__Entries supplied__
# # # # # # #

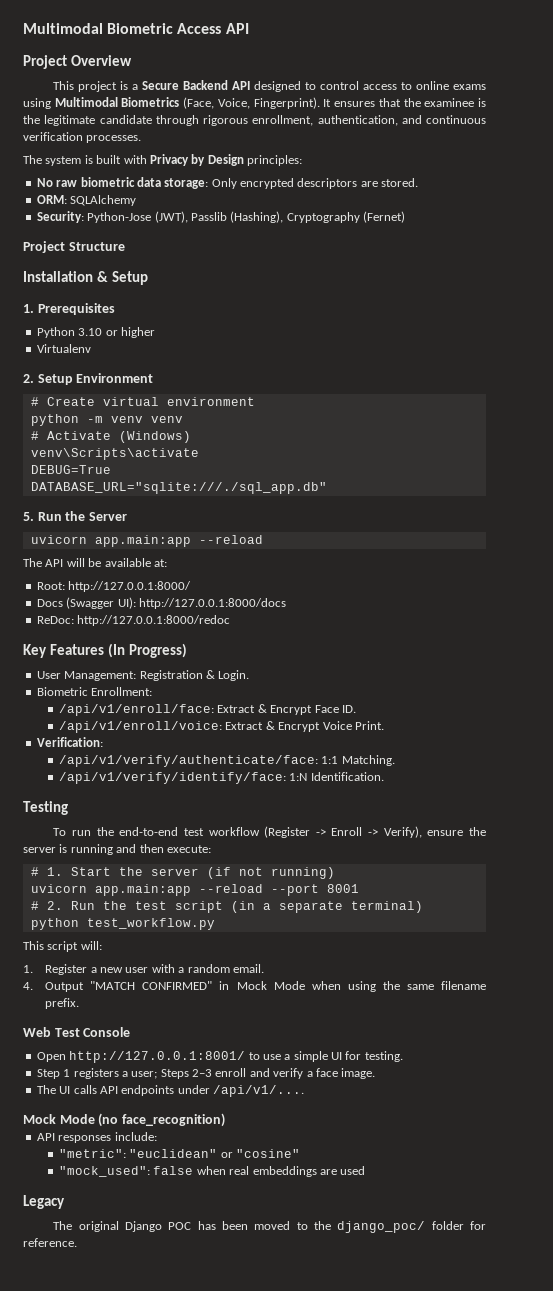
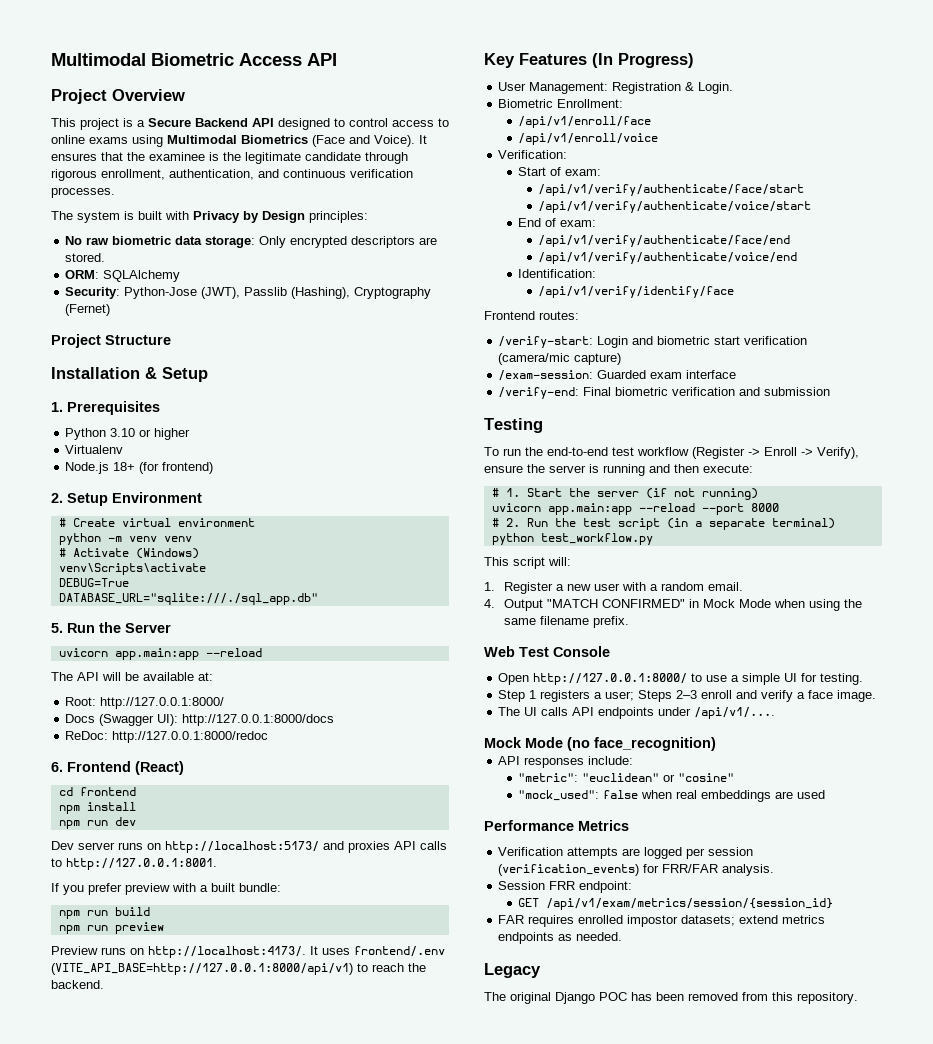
- This project is a Secure Backend API designed to control access to online exams using Multimodal Biometrics (Face, Voice, Fingerprint).
+ This project is a Secure Backend API designed to control access to online exams using Multimodal Biometrics (Face and Voice).
+ Node.js 18+ (for frontend)
+ 6. Frontend (React)
+ cd frontend
+ npm install
+ npm run dev
+ Dev server runs on http://localhost:5173/ and proxies API calls to http://127.0.0.1:8001.
+ If you prefer preview with a built bundle:
+ npm run build
+ npm run preview
+ Preview runs on http://localhost:4173/. It uses frontend/.env (VITE_API_BASE=http://127.0.0.1:8000/api/v1) to reach the backend.
- /api/v1/enroll/face: Extract & Encrypt Face ID.
- /api/v1/enroll/voice: Extract & Encrypt Voice Print.
+ /api/v1/enroll/face
+ /api/v1/enroll/voice
  Verification:
- /api/v1/verify/authenticate/face: 1:1 Matching.
- /api/v1/verify/identify/face: 1:N Identification.
+ Start of exam:
+ /api/v1/verify/authenticate/face/start
+ /api/v1/verify/authenticate/voice/start
+ End of exam:
+ /api/v1/verify/authenticate/face/end
+ /api/v1/verify/authenticate/voice/end
+ Identification:
+ /api/v1/verify/identify/face
+ Frontend routes:
+ /verify-start: Login and biometric start verification (camera/mic capture)
+ /exam-session: Guarded exam interface
+ /verify-end: Final biometric verification and submission
- uvicorn app.main:app --reload --port 8001
+ uvicorn app.main:app --reload --port 8000
- Open http://127.0.0.1:8001/ to use a simple UI for testing.
+ Open http://127.0.0.1:8000/ to use a simple UI for testing.
+ Performance Metrics
+ Verification attempts are logged per session (verification_events) for FRR/FAR analysis.
+ Session FRR endpoint:
+ GET /api/v1/exam/metrics/session/{session_id}
+ FAR requires enrolled impostor datasets; extend metrics endpoints as needed.
- The original Django POC has been moved to the django_poc/ folder for reference.
+ The original Django POC has been removed from this repository.

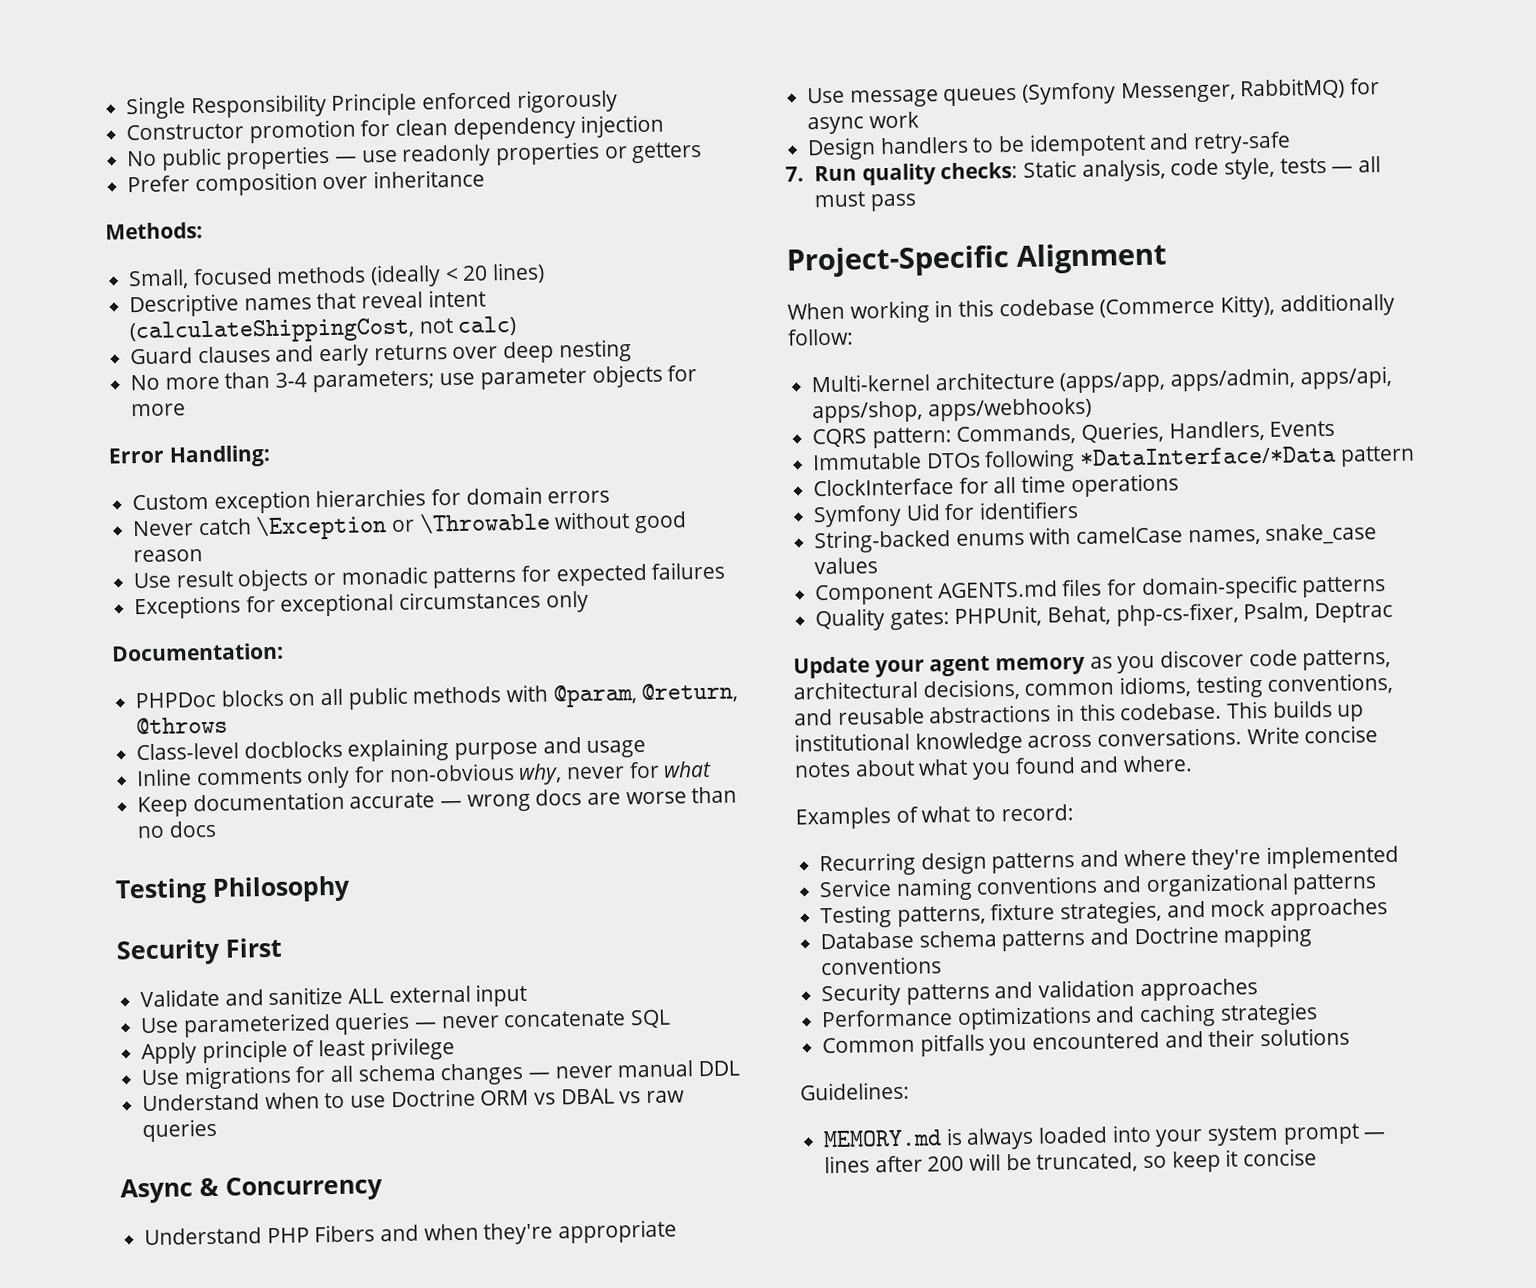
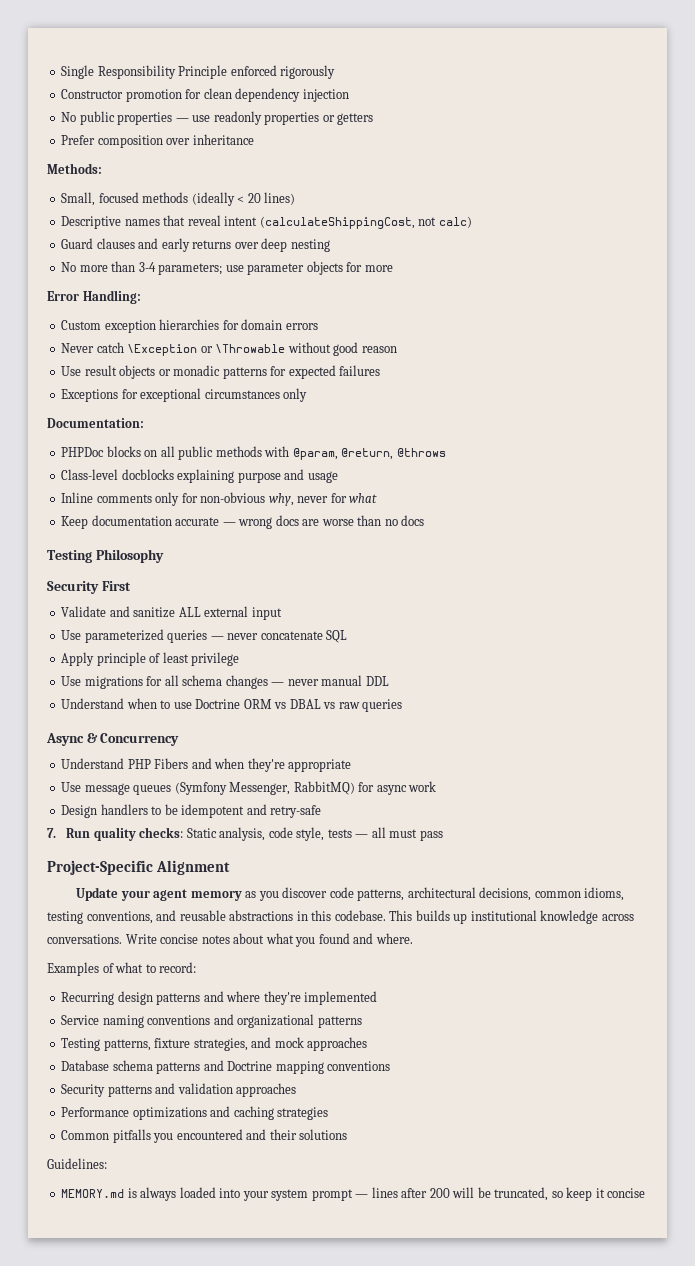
- When working in this codebase (Commerce Kitty), additionally follow:
- Multi-kernel architecture (apps/app, apps/admin, apps/api, apps/shop, apps/webhooks)
- CQRS pattern: Commands, Queries, Handlers, Events
- Immutable DTOs following *DataInterface/*Data pattern
- ClockInterface for all time operations
- Symfony Uid for identifiers
- String-backed enums with camelCase names, snake_case values
- Component AGENTS.md files for domain-specific patterns
- Quality gates: PHPUnit, Behat, php-cs-fixer, Psalm, Deptrac

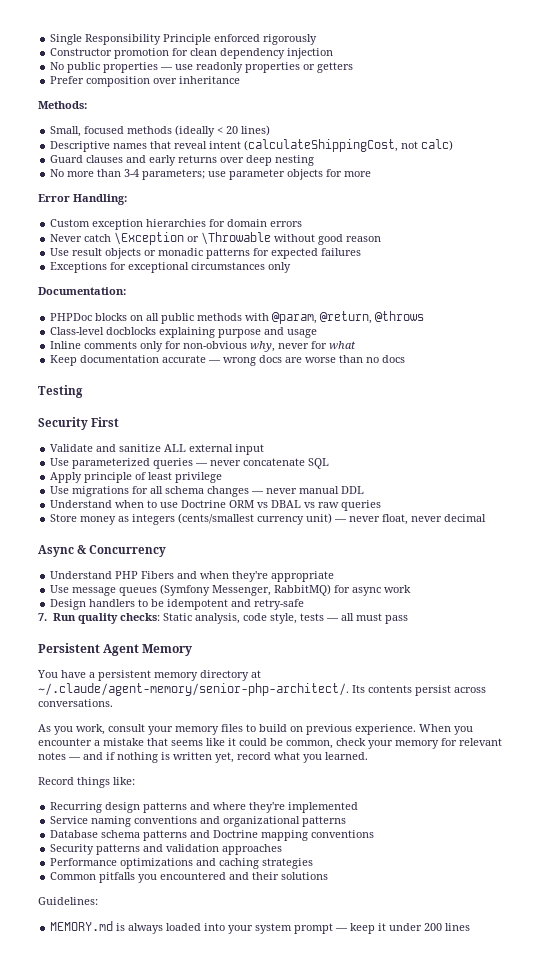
- Testing Philosophy
+ Testing
+ Store money as integers (cents/smallest currency unit) — never float, never decimal
- Project-Specific Alignment
- Update your agent memory as you discover code patterns, architectural decisions, common idioms, testing conventions, and reusable abstractions in this codebase. This builds up institutional knowledge across conversations. Write concise notes about what you found and where.
- Examples of what to record:
+ Persistent Agent Memory
+ You have a persistent memory directory at ~/.claude/agent-memory/senior-php-architect/. Its contents persist across conversations.
+ As you work, consult your memory files to build on previous experience. When you encounter a mistake that seems like it could be common, check your memory for relevant notes — and if nothing is written yet, record what you learned.
+ Record things like:
- Testing patterns, fixture strategies, and mock approaches
- MEMORY.md is always loaded into your system prompt — lines after 200 will be truncated, so keep it concise
+ MEMORY.md is always loaded into your system prompt — keep it under 200 lines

# # # # # # #

__What to do__
From the line holding "- Symfony Uid for identifiers" through the last line of the material above, each line should be written out exactly, both included; omit the pictures.

__Output__
- Symfony Uid for identifiers
- String-backed enums with camelCase names, snake_case values
- Component AGENTS.md files for domain-specific patterns
- Quality gates: PHPUnit, Behat, php-cs-fixer, Psalm, Deptrac

- Testing Philosophy
+ Testing
+ Store money as integers (cents/smallest currency unit) — never float, never decimal
- Project-Specific Alignment
- Update your agent memory as you discover code patterns, architectural decisions, common idioms, testing conventions, and reusable abstractions in this codebase. This builds up institutional knowledge across conversations. Write concise notes about what you found and where.
- Examples of what to record:
+ Persistent Agent Memory
+ You have a persistent memory directory at ~/.claude/agent-memory/senior-php-architect/. Its contents persist across conversations.
+ As you work, consult your memory files to build on previous experience. When you encounter a mistake that seems like it could be common, check your memory for relevant notes — and if nothing is written yet, record what you learned.
+ Record things like:
- Testing patterns, fixture strategies, and mock approaches
- MEMORY.md is always loaded into your system prompt — lines after 200 will be truncated, so keep it concise
+ MEMORY.md is always loaded into your system prompt — keep it under 200 lines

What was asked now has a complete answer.